▶ What is required:
Please work out how many lines in the data below hold the word "padding", and state only the number.

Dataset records
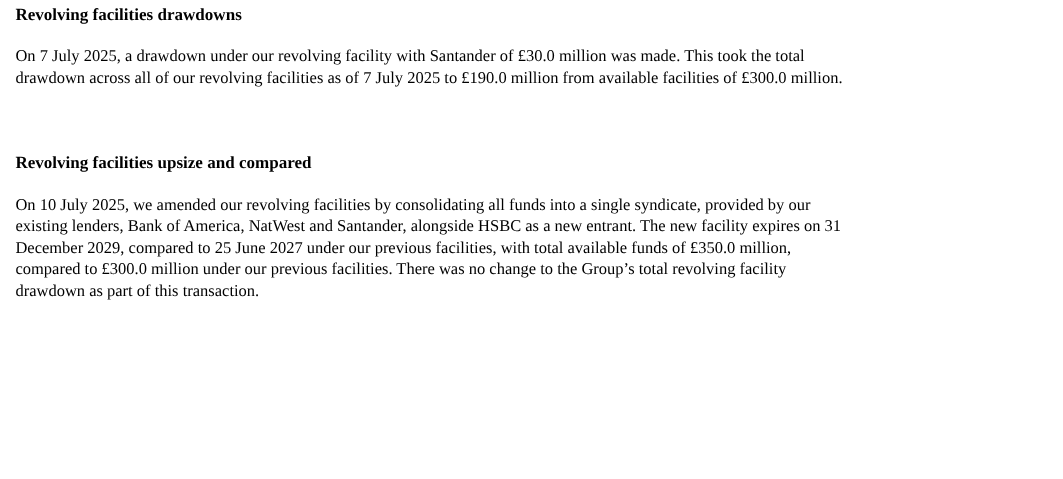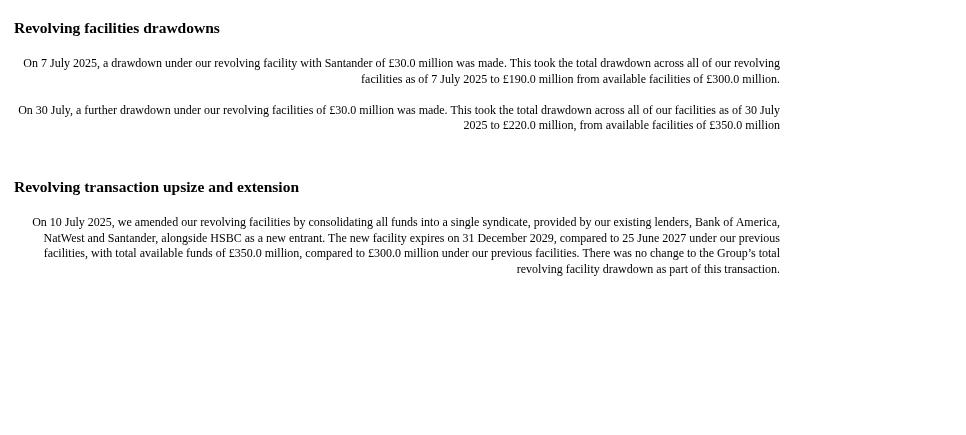--- a/index.html
+++ b/index.html
@@ -8,64 +8,63 @@
     background: #ffffff;
   }
   body {
     width: 966px;
     height: 435px;
     font-family: "Liberation Serif", serif;
     color: #000000;
     overflow: hidden;
   }
   .page {
-    padding: 18px 14px 0 14px;
+    padding: 4px 14px 0 14px;
     box-sizing: border-box;
     width: 794px;
   }
   .heading {
     font-size: 15.5px;
     font-weight: bold;
     line-height: 1.25;
     margin: 0 0 4px 0;
   }
   .para {
-    font-size: 12px;
+    font-size: 15px;
     line-height: 1.30;
     margin: 0;
-    text-align: right;
+    text-align: left;
   }
   .spacer-para {
     height: 15px;
   }
   .spacer-head {
     height: 13px;
   }
 </style>
 </head>
 <body>
 
 <div class="page">
 
   <div class="block">
     <h2 class="heading">Revolving facilities drawdowns</h2>
 
     <div class="spacer-para"></div>
     <p class="para">On 7 July 2025, a drawdown under our revolving facility with Santander of £30.0 million was made. This took the total drawdown across all of our revolving facilities as of 7 July 2025 to £190.0 million from available facilities of £300.0 million.</p>
 
     <div class="spacer-para"></div>
-    <p class="para">On 30 July, a further drawdown under our revolving facilities of £30.0 million was made. This took the total drawdown across all of our facilities as of 30 July 2025 to £220.0 million, from available facilities of £350.0 million</p>
 
     <div class="spacer-para"></div>
 
     <div class="spacer-para"></div>
   </div>
 
   <div class="spacer-head"></div>
 
   <div class="block">
-    <h2 class="heading">Revolving transaction upsize and extension</h2>
+    <h2 class="heading">Revolving facilities upsize and compared</h2>
 
     <div class="spacer-para"></div>
     <p class="para">On 10 July 2025, we amended our revolving facilities by consolidating all funds into a single syndicate, provided by our existing lenders, Bank of America, NatWest and Santander, alongside HSBC as a new entrant. The new facility expires on 31 December 2029, compared to 25 June 2027 under our previous facilities, with total available funds of £350.0 million, compared to £300.0 million under our previous facilities. There was no change to the Group’s total revolving facility drawdown as part of this transaction.</p>
   </div>
 
 </div>
 
 </body></html>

▶ Solved exercise:
2